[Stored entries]
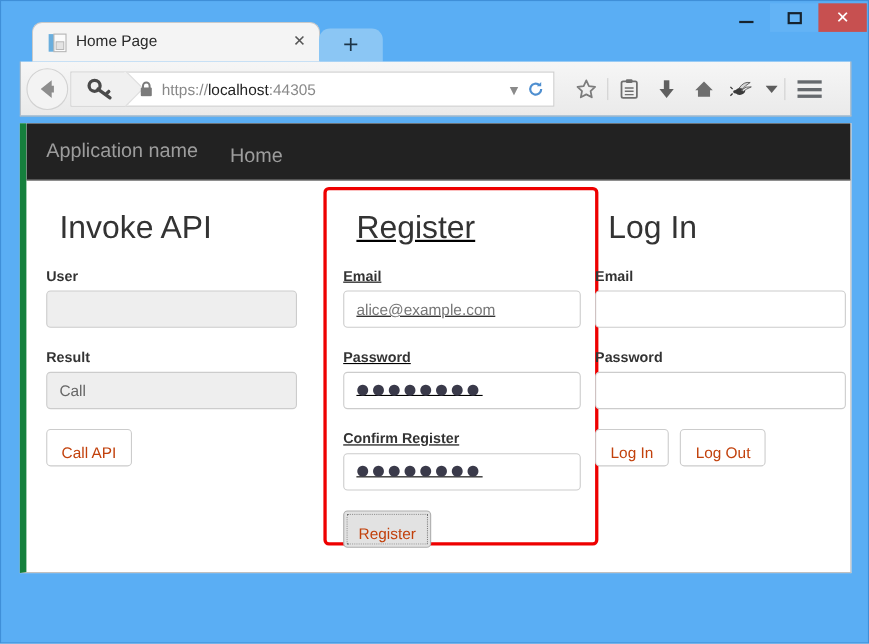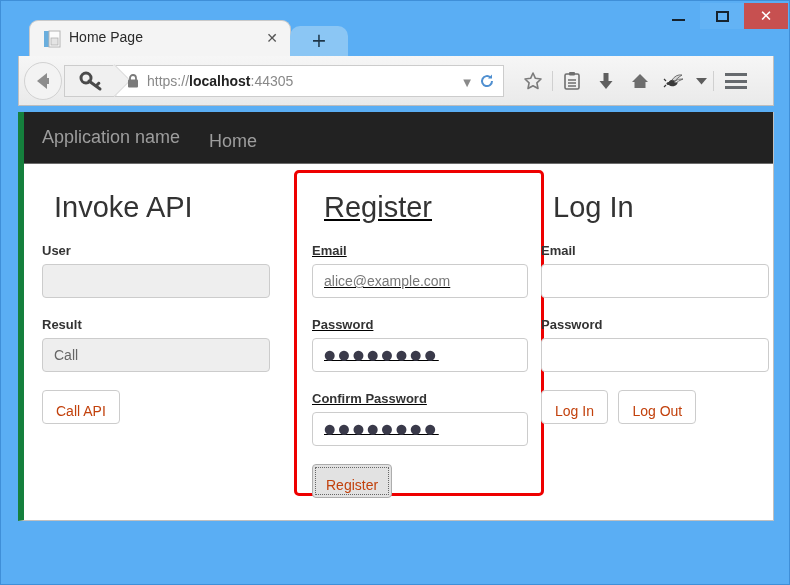--- a/index.html
+++ b/index.html
@@ -172,21 +172,21 @@
     position: absolute;
     left: 62px; top: 7px;
   }
   .url-text {
     position: absolute;
     left: 82px; top: 7px;
     font-size: 14px;
     color: #888888;
     white-space: nowrap;
   }
-  .url-text b { color: #222222; font-weight: bold; }
+  .url-text b { color: #222222; font-weight: normal; }
   .url-drop {
     position: absolute;
     right: 32px; top: 11px;
     font-size: 10px;
     color: #8a8a8a;
     font-family: "DejaVu Sans", sans-serif;
   }
   .reload-btn {
     position: absolute;
     right: 4px; top: 3px;
@@ -501,21 +501,21 @@
       </div>
 
       <div class="redbox"></div>
 
       <div class="col col-register">
         <h1 class="col-title">Register</h1>
         <label class="field-label">Email</label>
         <div class="input">alice@example.com</div>
         <label class="field-label">Password</label>
         <div class="input dots">●●●●●●●●</div>
-        <label class="field-label">Confirm Password</label>
+        <label class="field-label">Confirm Register</label>
         <div class="input dots">●●●●●●●●</div>
         <div class="btn-row">
           <span class="btn focused">Register</span>
         </div>
       </div>
 
       <div class="col col-login">
         <h1 class="col-title">Log In</h1>
         <label class="field-label">Email</label>
         <div class="input"></div>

Task prompt: Where the data contains images, drop them and print the rest exactly.

The answer:
--- a/index.html
+++ b/index.html
@@ -172,21 +172,21 @@
     position: absolute;
     left: 62px; top: 7px;
   }
   .url-text {
     position: absolute;
     left: 82px; top: 7px;
     font-size: 14px;
     color: #888888;
     white-space: nowrap;
   }
-  .url-text b { color: #222222; font-weight: bold; }
+  .url-text b { color: #222222; font-weight: normal; }
   .url-drop {
     position: absolute;
     right: 32px; top: 11px;
     font-size: 10px;
     color: #8a8a8a;
     font-family: "DejaVu Sans", sans-serif;
   }
   .reload-btn {
     position: absolute;
     right: 4px; top: 3px;
@@ -501,21 +501,21 @@
       </div>
 
       <div class="redbox"></div>
 
       <div class="col col-register">
         <h1 class="col-title">Register</h1>
         <label class="field-label">Email</label>
         <div class="input">alice@example.com</div>
         <label class="field-label">Password</label>
         <div class="input dots">●●●●●●●●</div>
-        <label class="field-label">Confirm Password</label>
+        <label class="field-label">Confirm Register</label>
         <div class="input dots">●●●●●●●●</div>
         <div class="btn-row">
           <span class="btn focused">Register</span>
         </div>
       </div>
 
       <div class="col col-login">
         <h1 class="col-title">Log In</h1>
         <label class="field-label">Email</label>
         <div class="input"></div>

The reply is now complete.